Consumer Confidence inflation expectations still high

Despite Australia’s Q3 CPI last week revealing broader inflationary pressures than expected, ‘weekly inflation expectations’ fell 0.1ppt, but they remained elevated at 4.9 per cent. The four-week moving average was steady at 4.8 per cent.

Consumer confidence rebounded 1.5 per cent and reached its highest level since early July 2021. Confidence jumped in Sydney and Melbourne but dropped in Brisbane, Adelaide and Perth.

Four out of five of the subindices gained. ‘Current financial conditions’ rose 6.5 per cent and ‘future financial conditions’ gained 1.7 per cent.

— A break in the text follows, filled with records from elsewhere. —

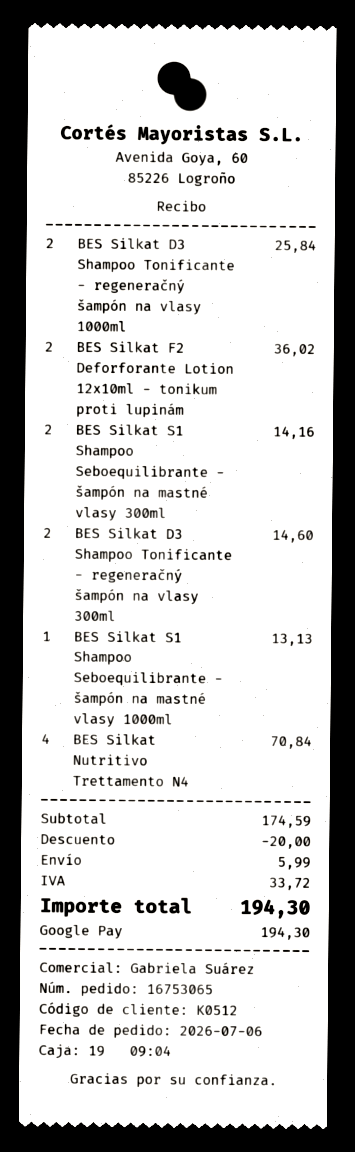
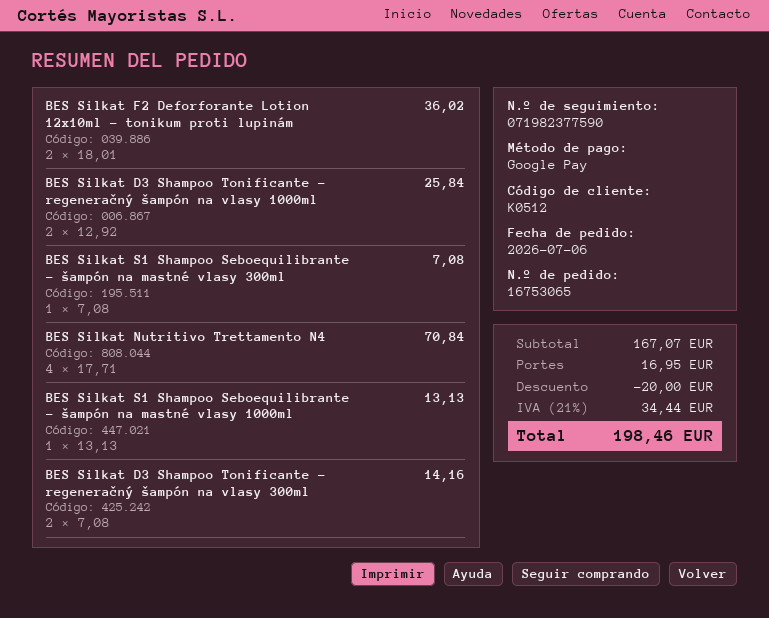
BES Silkat S1 Shampoo Seboequilibrante - šampón na mastné vlasy 300ml: 2 for 14.16 -> 1 for 7.08
BES Silkat D3 Shampoo Tonificante - regeneračný šampón na vlasy 300ml: 2 for 14.60 -> 2 for 14.16
subtotal: 174.59 -> 167.07
shipping: 5.99 -> 16.95
tax: 33.72 -> 34.44
total: 194.30 -> 198.46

‘Current economic conditions’ increased slightly by 0.8 per cent, while ‘future economic conditions’ bucked the trend and dropped 3.8 per cent.

‘Time to buy a major household item’ improved 2.4 per cent.

“‘Weekly inflation expectations’ is still close to its recent high, dropping just 0.1ppt to 4.9 per cent.” ANZ Head of Australian Economics, David Plank said.

“The sharp quarterly rise in fuel costs of 7.1 per cent in Australia’s Q3 CPI likely had a significant impact on householders’ inflationary outlook during these past few months.”

“The close relationship between ABS’s Wage Price Index and inflation expectations means it is a key indicator. Critically, however, inflation expectations point to wages growth that is still below the level the RBA has said is needed to ensure inflation will sustainably be in the target band.”

“Consumer confidence jumped 1.5 per cent last week, as all cities came out of lockdown. Confidence was up in NSW (2.0 per cent) and Victoria (5.5 per cent), which more than offset the falls in Queensland (-0.6 per cent), South Australia (-4.3 per cent) and Western Australia (-5.6 per cent).”